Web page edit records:
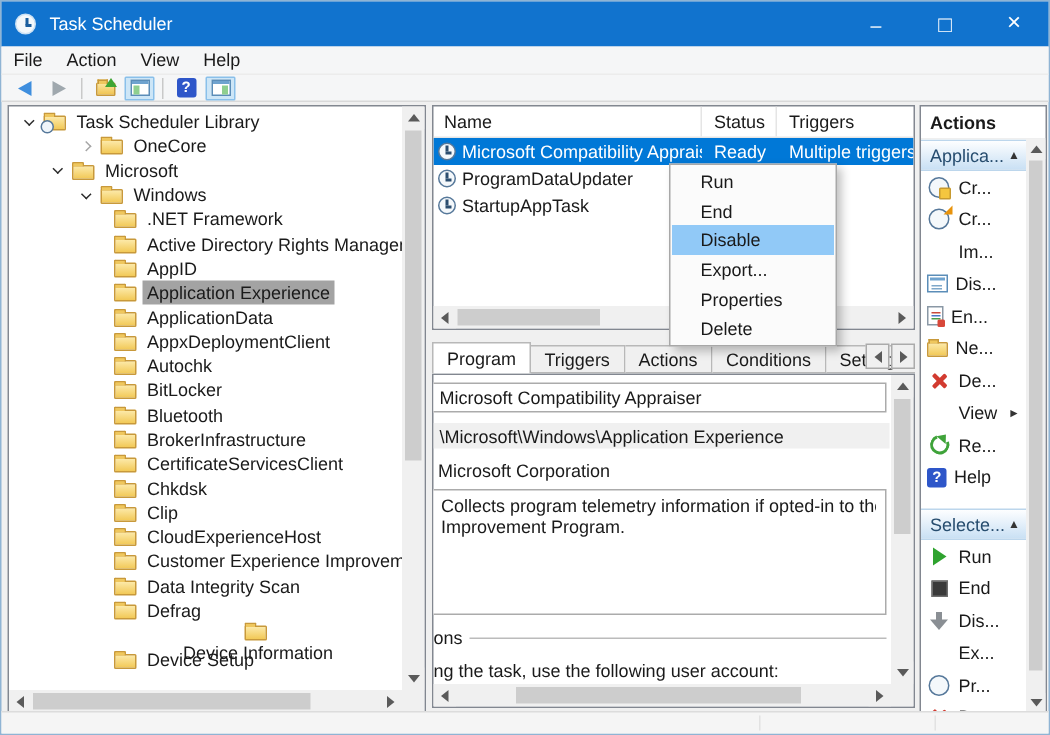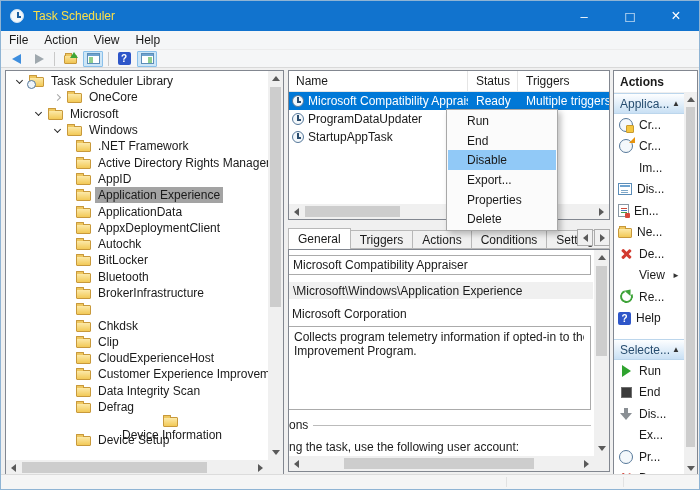"Task Scheduler" #titlebar .title { color: #fde047 -> #ffffff }
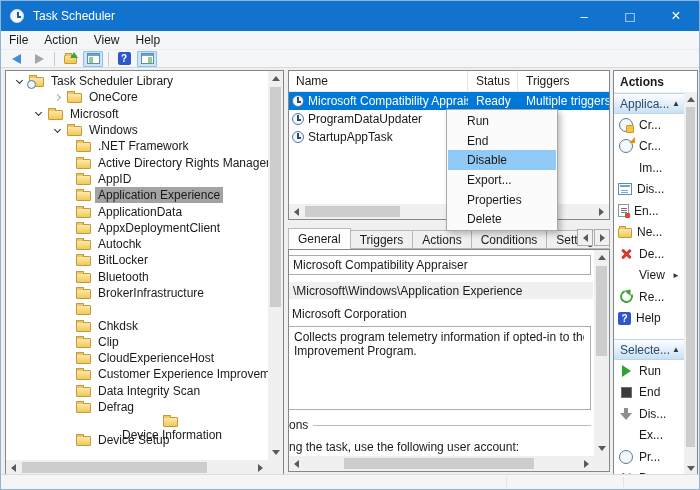"General" span.tab-label { text: General -> Program }
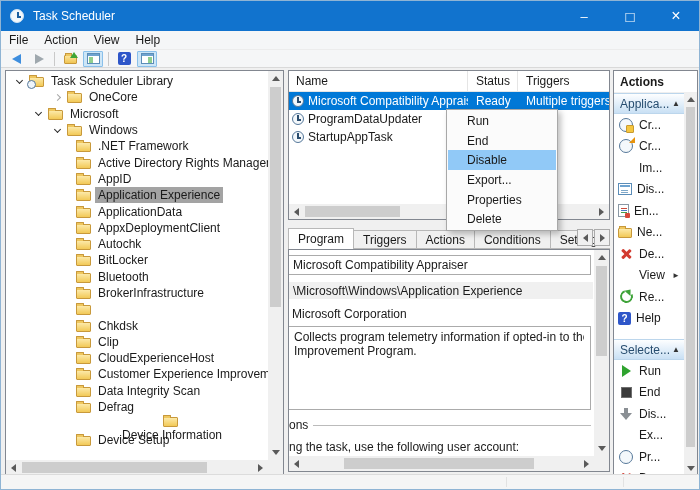"CertificateServicesClient" span.tlabel { html: none -> <span>CertificateServicesClient</span> }
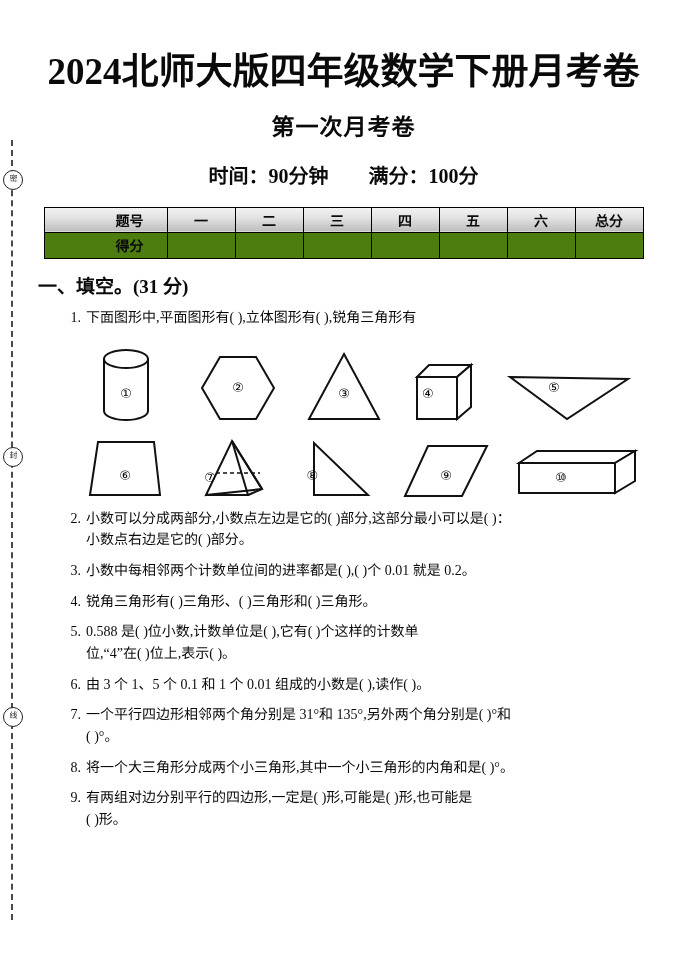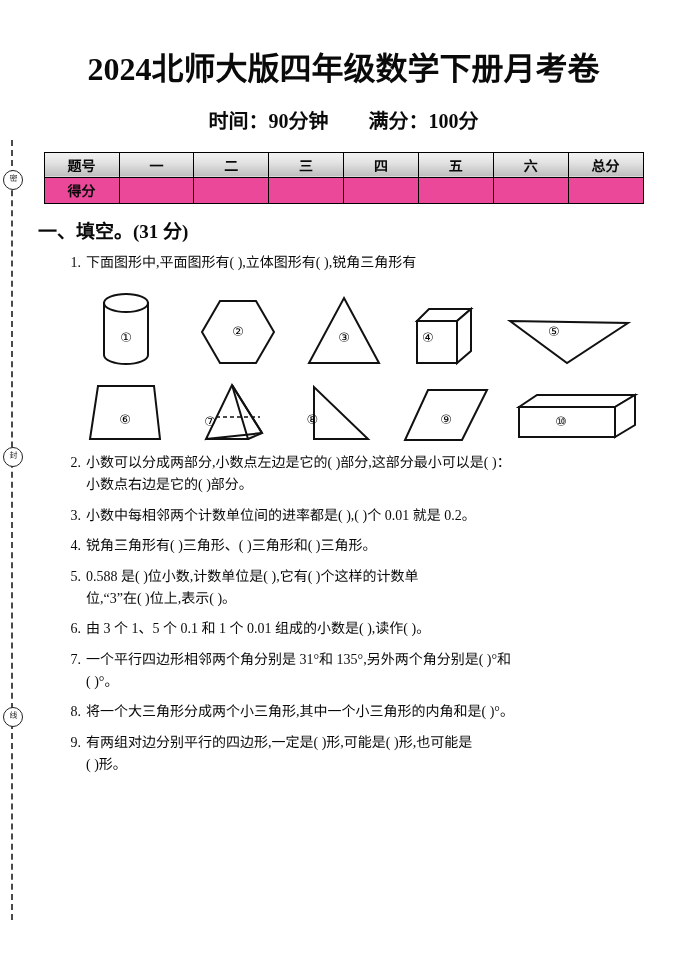"2024北师大版四年级数学下册月考卷" .main-title { font-size: 32px -> 37px }
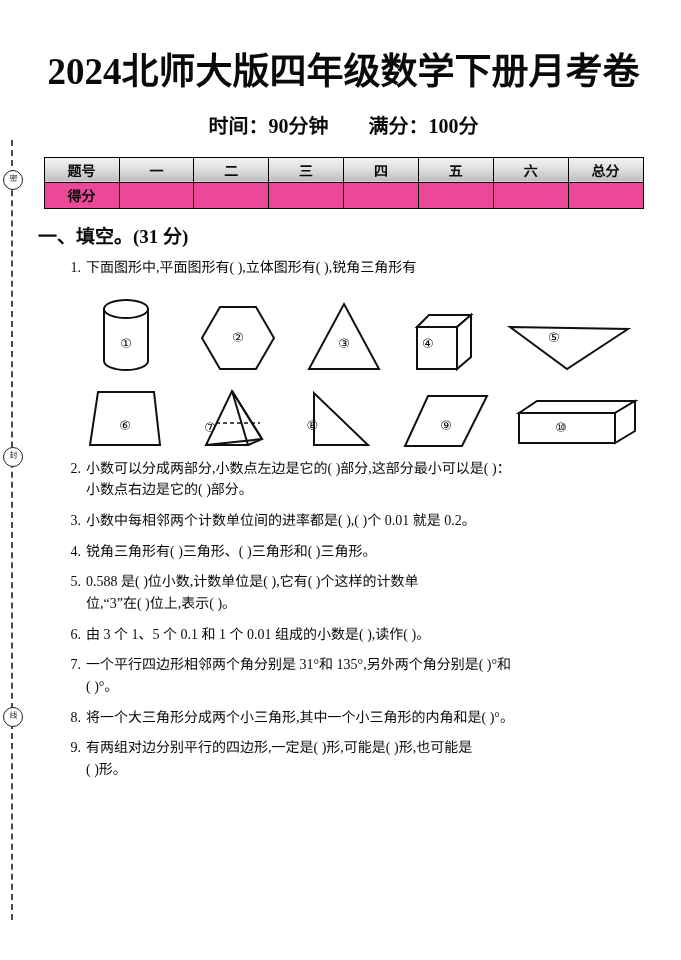"第一次月考卷" h2.sub-title { html: none -> <h2>第一次月考卷</h2> }
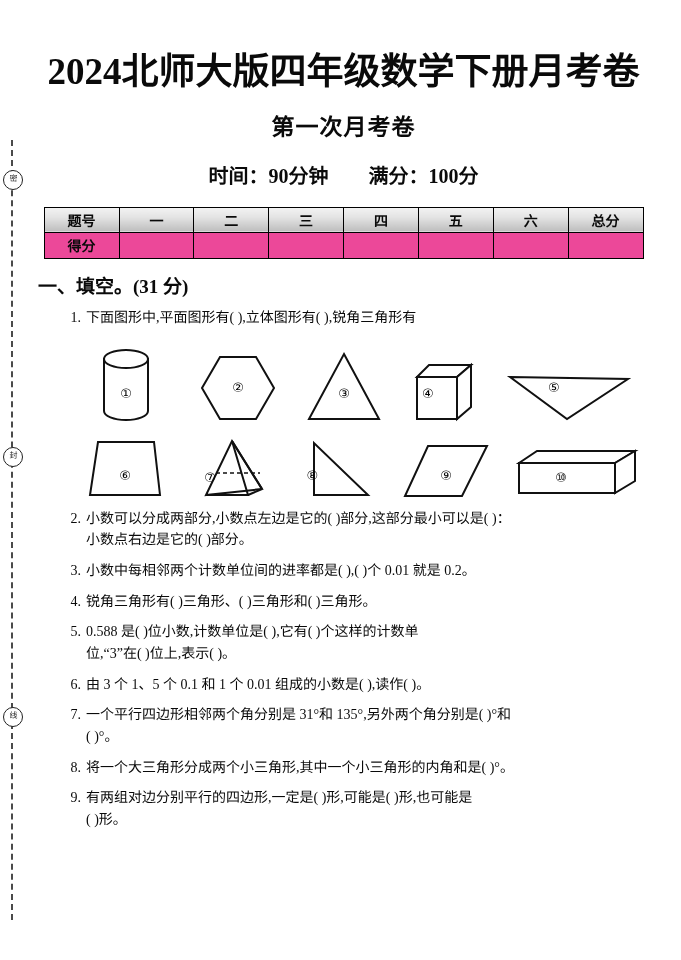"题号" table.score-table td.label { padding-left: none -> 48px }
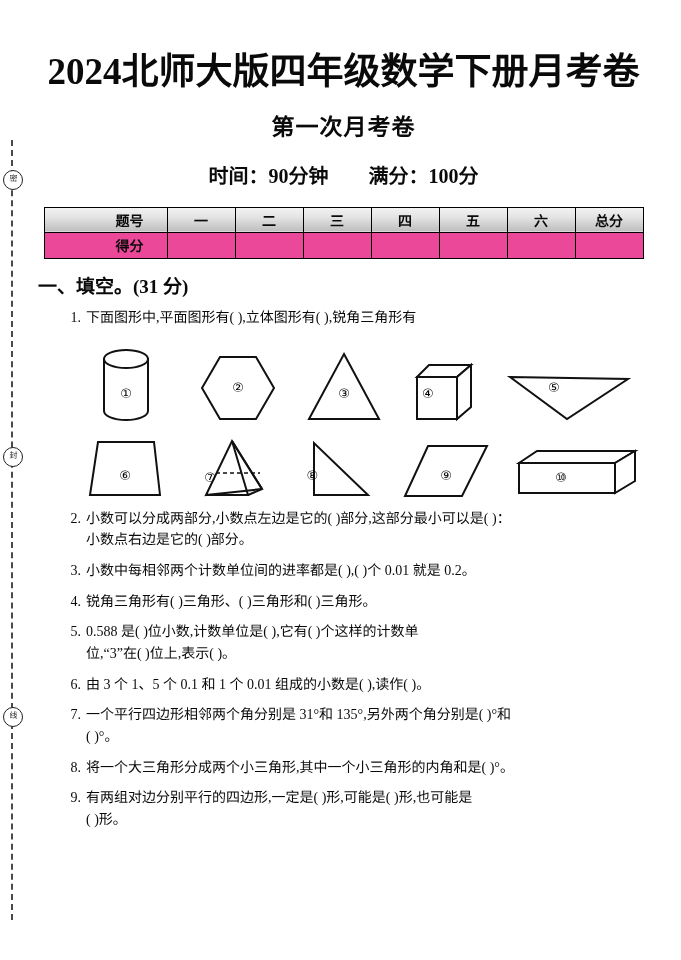"得分" table.score-table tr.body td { background: #ec4899 -> #4d7c0f }
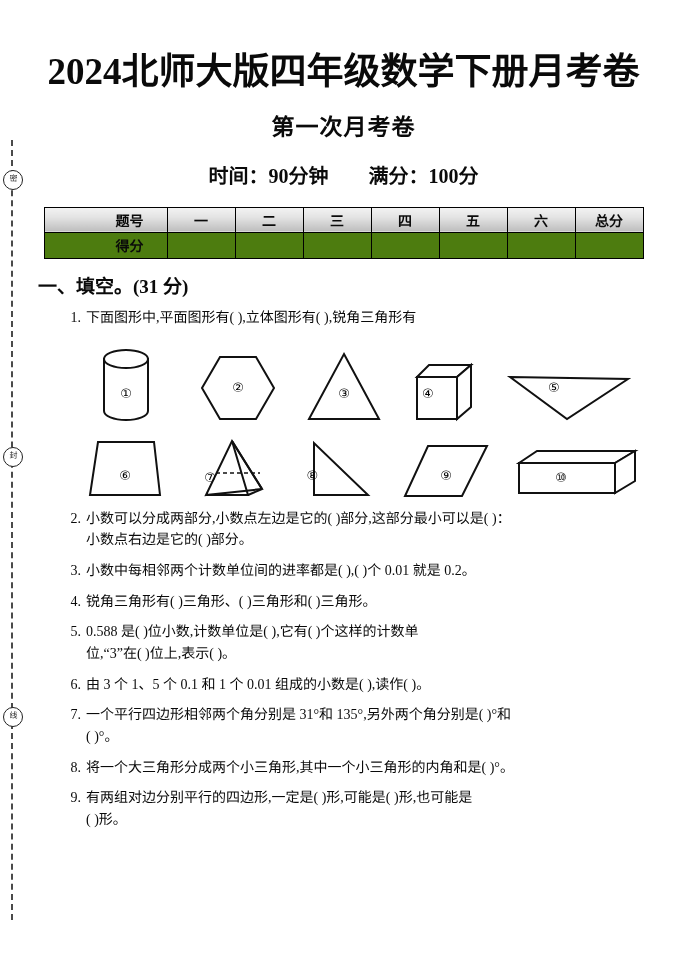"位,“3”在( )位上,表示( )。" span.ln { text: 3 -> 4 }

PROBLEM DETAILS: From the first line to the last, repeat the records exactly. Leave out the pictures.

TASK OUTPUT:
"Task Scheduler" #titlebar .title { color: #fde047 -> #ffffff }
"General" span.tab-label { text: General -> Program }
"CertificateServicesClient" span.tlabel { html: none -> <span>CertificateServicesClient</span> }
"2024北师大版四年级数学下册月考卷" .main-title { font-size: 32px -> 37px }
"第一次月考卷" h2.sub-title { html: none -> <h2>第一次月考卷</h2> }
"题号" table.score-table td.label { padding-left: none -> 48px }
"得分" table.score-table tr.body td { background: #ec4899 -> #4d7c0f }
"位,“3”在( )位上,表示( )。" span.ln { text: 3 -> 4 }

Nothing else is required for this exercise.